> _Change detection data_
+---+

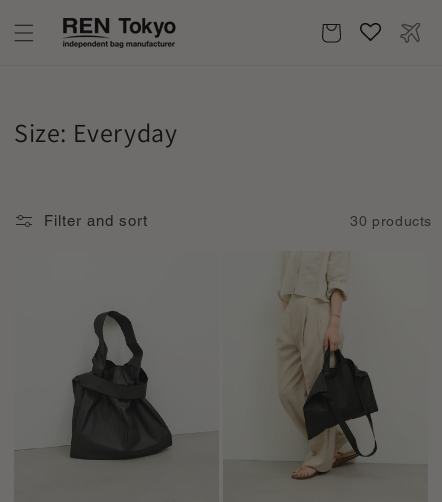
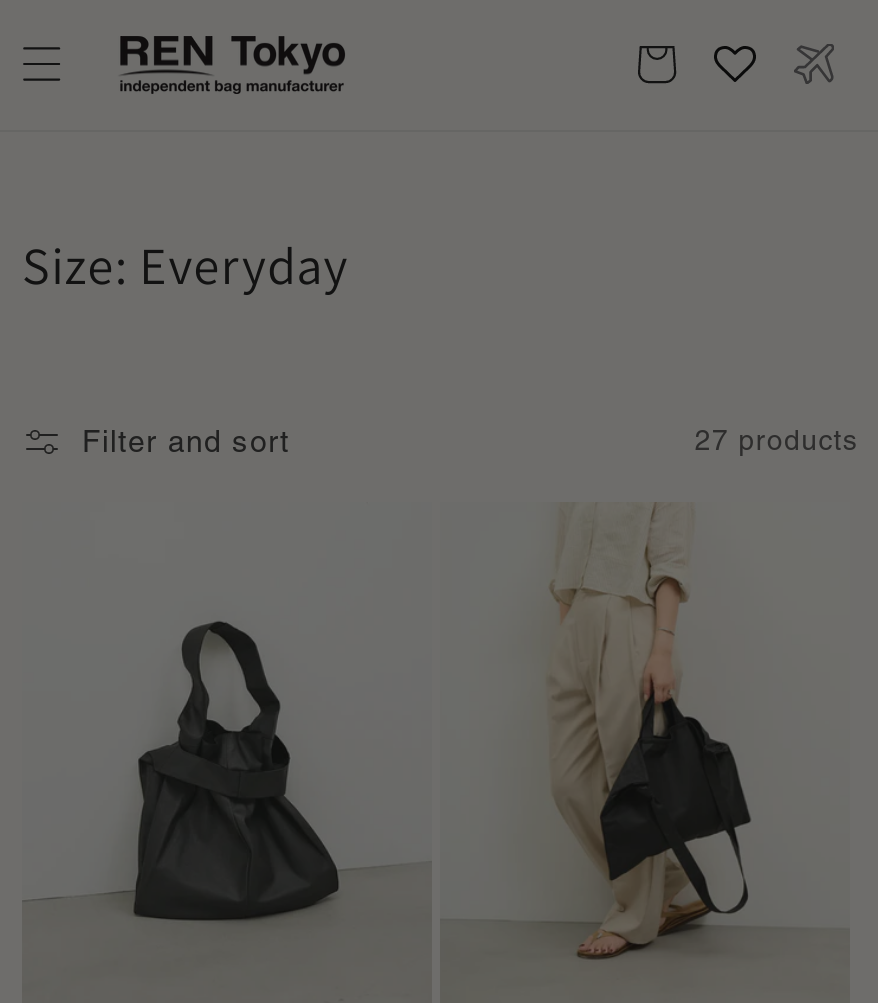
- 30 products
+ 27 products
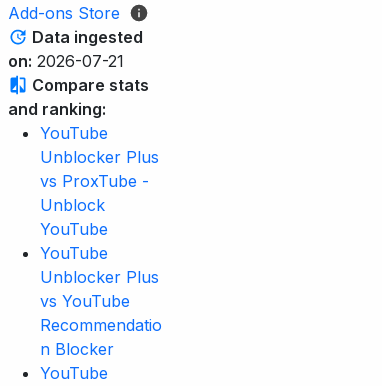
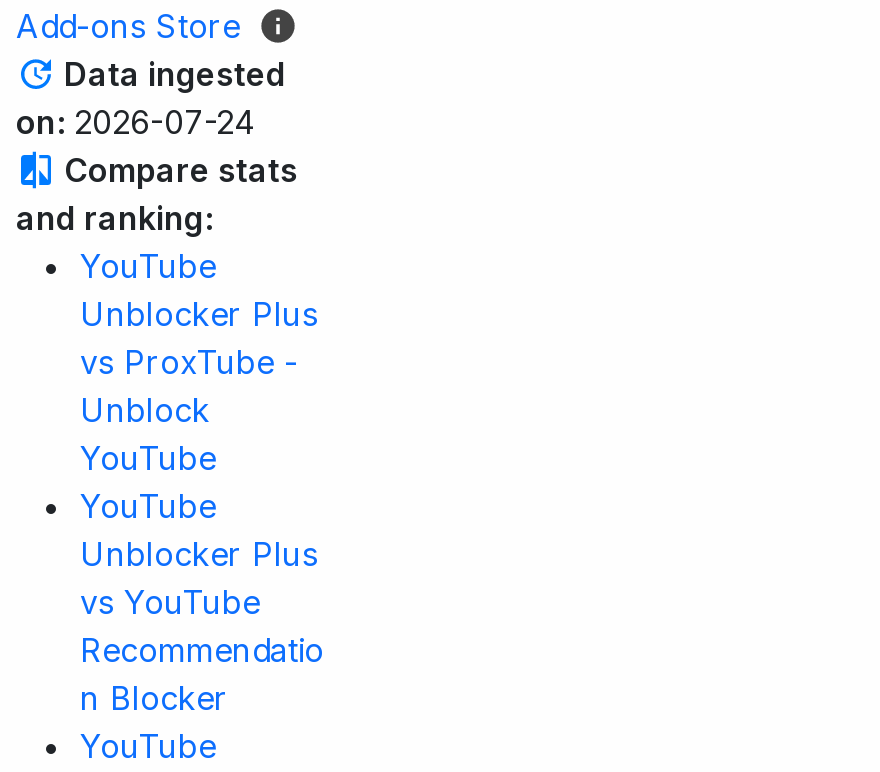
- on: 2026-07-21
+ on: 2026-07-24
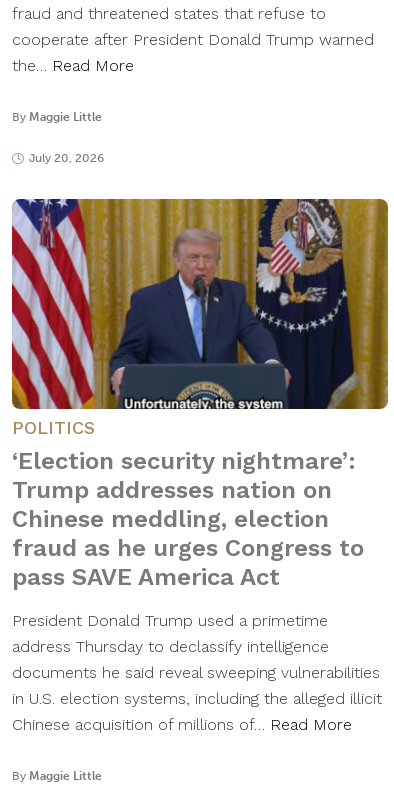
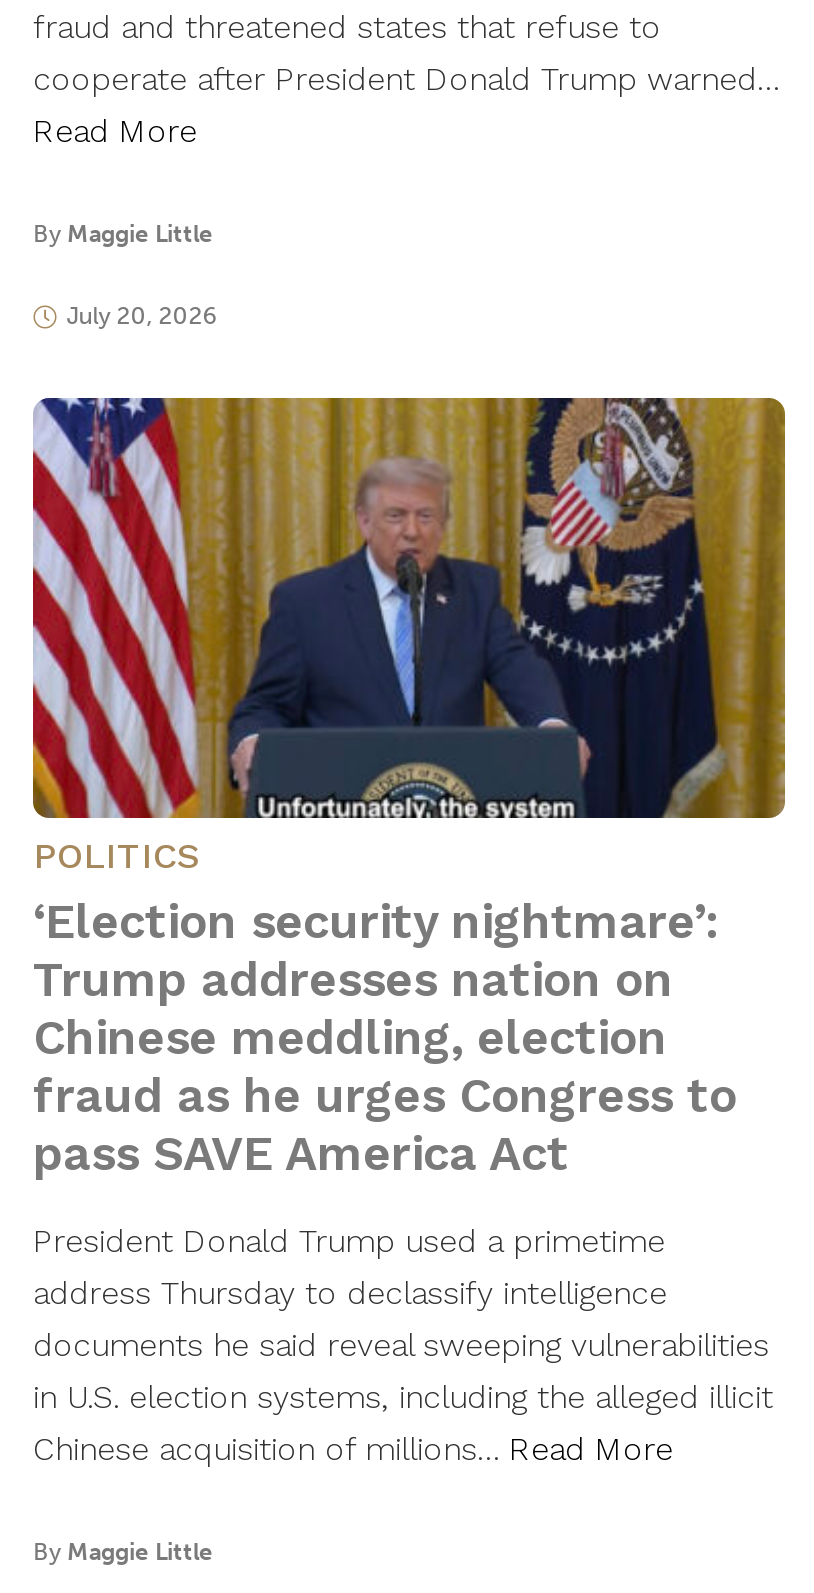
- cooperate after President Donald Trump warned
- the… Read More
+ cooperate after President Donald Trump warned…
+ Read More

- Chinese acquisition of millions of… Read More
+ Chinese acquisition of millions… Read More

+---+

Only the records themselves, retyped exactly, belong in the answer; please leave all images behind.

- 30 products
+ 27 products
- on: 2026-07-21
+ on: 2026-07-24
- cooperate after President Donald Trump warned
- the… Read More
+ cooperate after President Donald Trump warned…
+ Read More

- Chinese acquisition of millions of… Read More
+ Chinese acquisition of millions… Read More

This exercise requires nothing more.